Foreign domestic staff employed by diplomats received some legal protections in 2008 when President George W Bush signed into law the William Wilberforce Trafficking Victims Protection Reauthorisation Act. The law requires foreign domestic workers to be apprised of their rights and for diplomats to have contracts with their employees that comply with US law, include an explanation of salary, the frequency of this payment, a description of the work to be performed, and weekly work hours.

Once the dust settles in the Devyani case, the question that should be asked is: Do other diplomats, including those from India, knowingly misstate salary information in order to secure A3 visas for their domestic staff? An informal survey based on background conversations reveals that diplomats frequently underpay their domestic staff. But diplomats often provide free housing, food and other amenities to their employees. What is not clear is whether the staff is brought to the US on the basis of statements to the State Department that they will be paid a higher salary than they eventually get paid.

The Devyani case has strained the India-US relationship. Officials from New Delhi and Washington have been in constant touch on the matter, but so far have failed to find a solution that is acceptable to both sides.

Testing immunity

US officials overstepped the line when they subjected her to a strip and cavity search after her arrest in New York on December 12. Bharara says all suspects are routinely subjected to such searches. But foreign diplomats in the US have rarely suffered such indignities. It is the strip search of a female Indian diplomat that has triggered the angry reaction from India.

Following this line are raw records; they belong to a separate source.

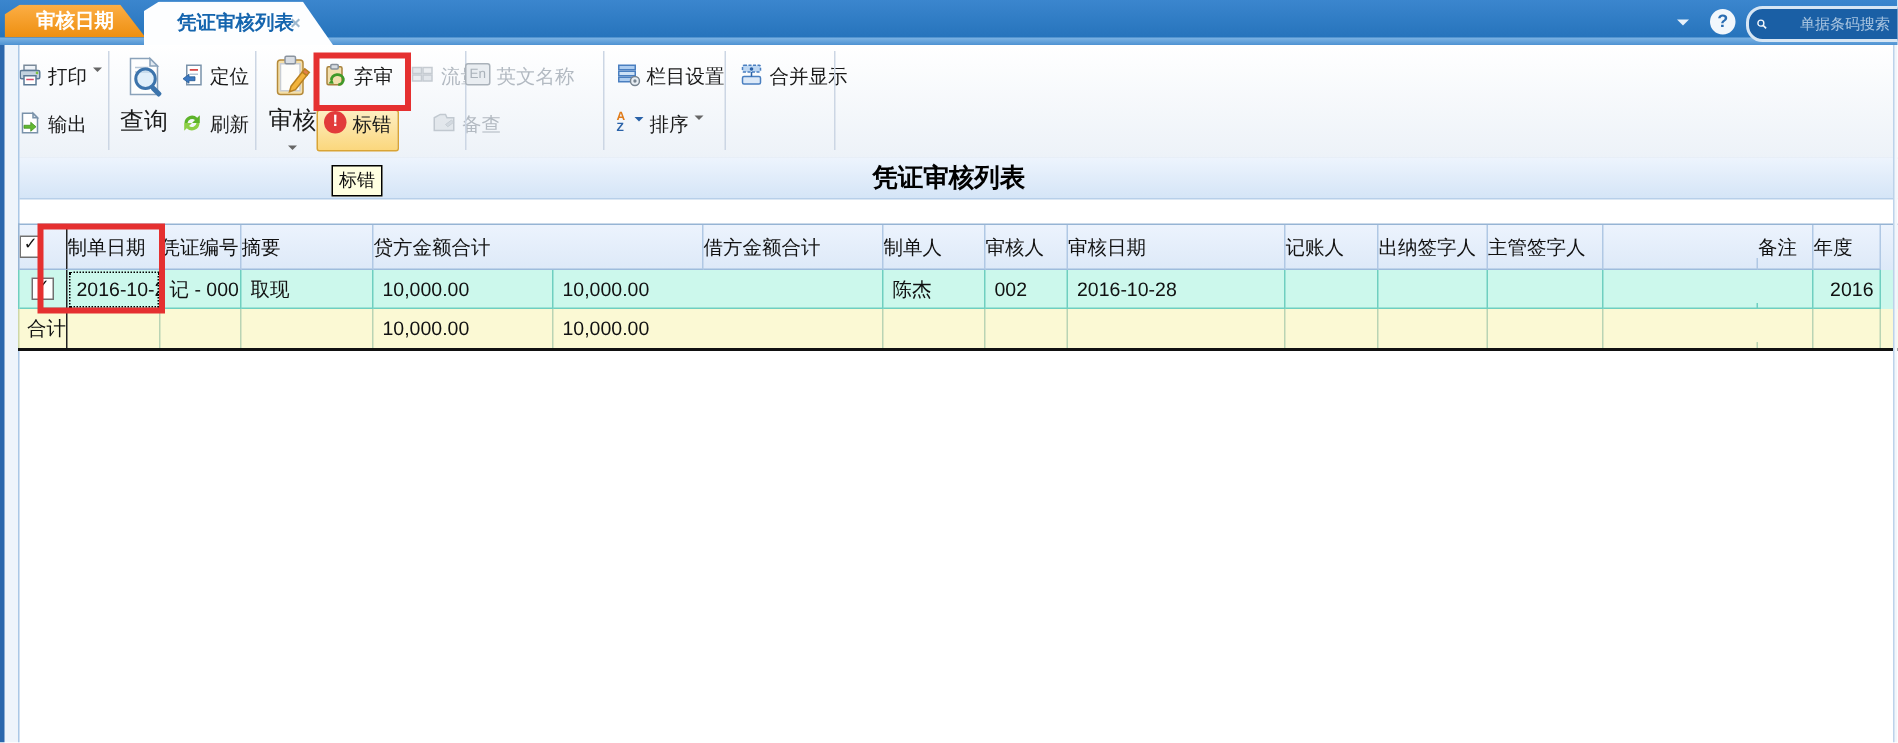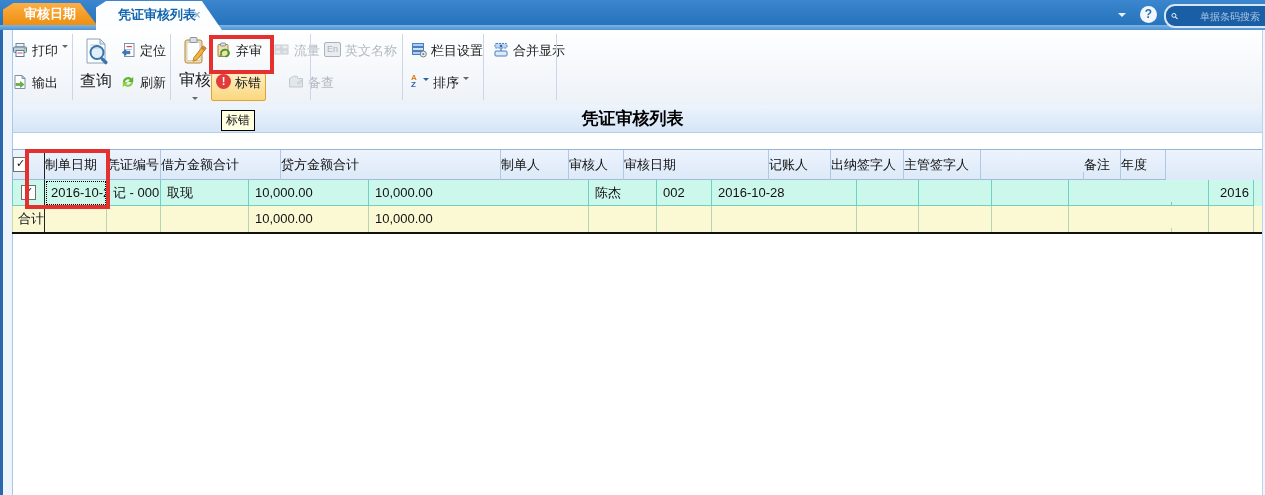--- a/index.html
+++ b/index.html
@@ -202,21 +202,21 @@
   </div>
   <div class="tbtn disabled" style="left:284px;top:44px;">
     <svg width="16" height="16" viewBox="0 0 16 16" opacity="0.55">
       <path d="M1.5 4.5 l4-2.2 h3.5 l1 2.2 h4.5 v8.5 h-13 z" fill="#d6dce2" stroke="#9aa4ae"></path>
       <path d="M9 9 l4-3 1.5 1.5 -4 3 z" fill="#b9c2cb" stroke="#9aa4ae" stroke-width="0.5"></path>
     </svg>
     <span class="cap">备查</span>
   </div>
   <div class="tsep" style="left:310px;"></div>
 
-  <div class="tbtn disabled" style="left:320px;top:12px;">
+  <div class="tbtn disabled" style="left:306px;top:12px;">
     <span class="enbox">En</span>
     <span class="cap">英文名称</span>
   </div>
   <div class="tsep" style="left:402px;"></div>
 
   <div class="tbtn" style="left:407px;top:12px;">
     <svg width="16" height="16" viewBox="0 0 16 16">
       <rect x="1.5" y="1.5" width="11" height="3" fill="#aecdf0" stroke="#4a7fc0"></rect>
       <rect x="1.5" y="5.5" width="11" height="3" fill="#cfe2f6" stroke="#4a7fc0"></rect>
       <rect x="1.5" y="9.5" width="11" height="3" fill="#aecdf0" stroke="#4a7fc0"></rect>
@@ -255,22 +255,23 @@
 
 <div class="lframe"></div>
 <div class="rframe"></div>
 
 <div class="grid">
 
   <div class="grow hrow">
     <div class="cell c0 cbdiv"><span class="ckb"></span></div>
     <div class="cell c1">制单日期</div>
     <div class="cell c2">凭证编号</div>
+    <div class="cell c3">摘要</div>
+    <div class="cell c5">贷方金额合计</div>
     <div class="cell c4">借方金额合计</div>
-    <div class="cell c5">贷方金额合计</div>
     <div class="cell c6">制单人</div>
     <div class="cell c7">审核人</div>
     <div class="cell c8">审核日期</div>
     <div class="cell c9">记账人</div>
     <div class="cell c10">出纳签字人</div>
     <div class="cell c11">主管签字人</div>
     <div class="cell c12">系统名</div>
     <div class="cell c13">备注</div>
     <div class="cell c14">年度</div>
   </div>

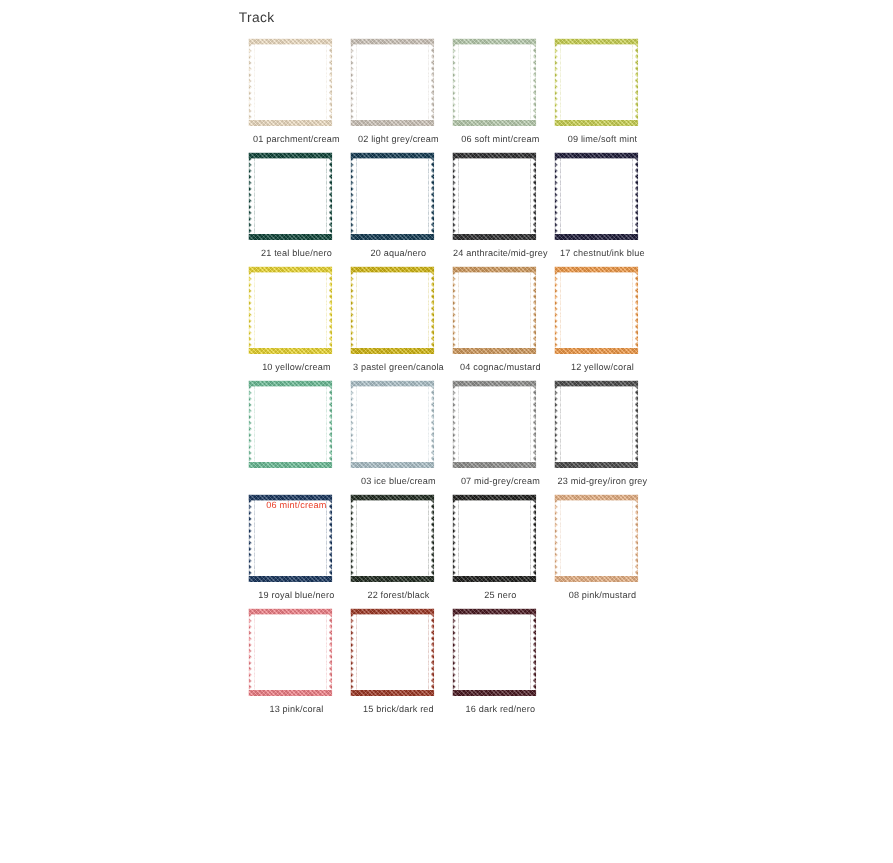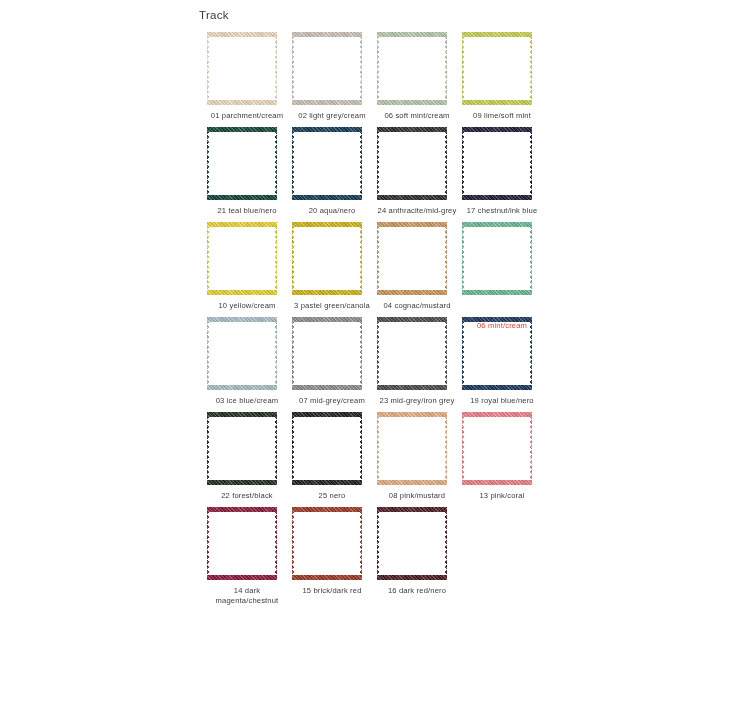--- a/index.html
+++ b/index.html
@@ -163,20 +163,24 @@
       </div>
       <div class="swatch-cell">
         <div class="swatch-chip" style="background-color: rgb(212, 184, 17);"></div>
         <div class="swatch-label">3 pastel green/canola</div>
       </div>
       <div class="swatch-cell">
         <div class="swatch-chip" style="background-color: rgb(209, 154, 92);"></div>
         <div class="swatch-label">04 cognac/mustard</div>
       </div>
       <div class="swatch-cell">
+        <div class="swatch-chip" style="background-color: rgb(242, 154, 70);"></div>
+        <div class="swatch-label">12 yellow/coral</div>
+      </div>
+      <div class="swatch-cell">
         <div class="swatch-chip" style="background-color: rgb(107, 189, 150);"></div>
         <div class="swatch-label is-selected">06 mint/cream</div>
       </div>
       <div class="swatch-cell">
         <div class="swatch-chip" style="background-color: rgb(173, 194, 201);"></div>
         <div class="swatch-label">03 ice blue/cream</div>
       </div>
       <div class="swatch-cell">
         <div class="swatch-chip" style="background-color: rgb(142, 142, 140);"></div>
         <div class="swatch-label">07 mid-grey/cream</div>
@@ -199,24 +203,20 @@
       </div>
       <div class="swatch-cell">
         <div class="swatch-chip" style="background-color: rgb(232, 177, 131);"></div>
         <div class="swatch-label">08 pink/mustard</div>
       </div>
       <div class="swatch-cell">
         <div class="swatch-chip" style="background-color: rgb(242, 128, 135);"></div>
         <div class="swatch-label">13 pink/coral</div>
       </div>
       <div class="swatch-cell">
-        <div class="swatch-chip" style="background-color: rgb(142, 22, 56);"></div>
-        <div class="swatch-label">14 dark magenta/chestnut</div>
-      </div>
-      <div class="swatch-cell">
         <div class="swatch-chip" style="background-color: rgb(158, 55, 36);"></div>
         <div class="swatch-label">15 brick/dark red</div>
       </div>
       <div class="swatch-cell">
         <div class="swatch-chip" style="background-color: rgb(74, 24, 32);"></div>
         <div class="swatch-label">16 dark red/nero</div>
       </div>
     </div>
 
 </div>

The State Department had its eye on Devyani since the summer following a complaint by her maid. It informed the Indian Embassy in Washington of this matter in June and US Secretary of State John Kerry was made aware of her impending arrest.

The Indian Government’s decision to transfer Devyani to its permanent mission at the United Nations in New York, where she will be afforded full diplomatic immunity, provides an opportunity to defuse this crisis.

But, at least for now, the State Department is in no mood to back down.

Asked about the diplomatic immunity that she could get if her re-accreditation is approved, State Department deputy spokeswoman Marie Harf replied: “It’s not retroactive.”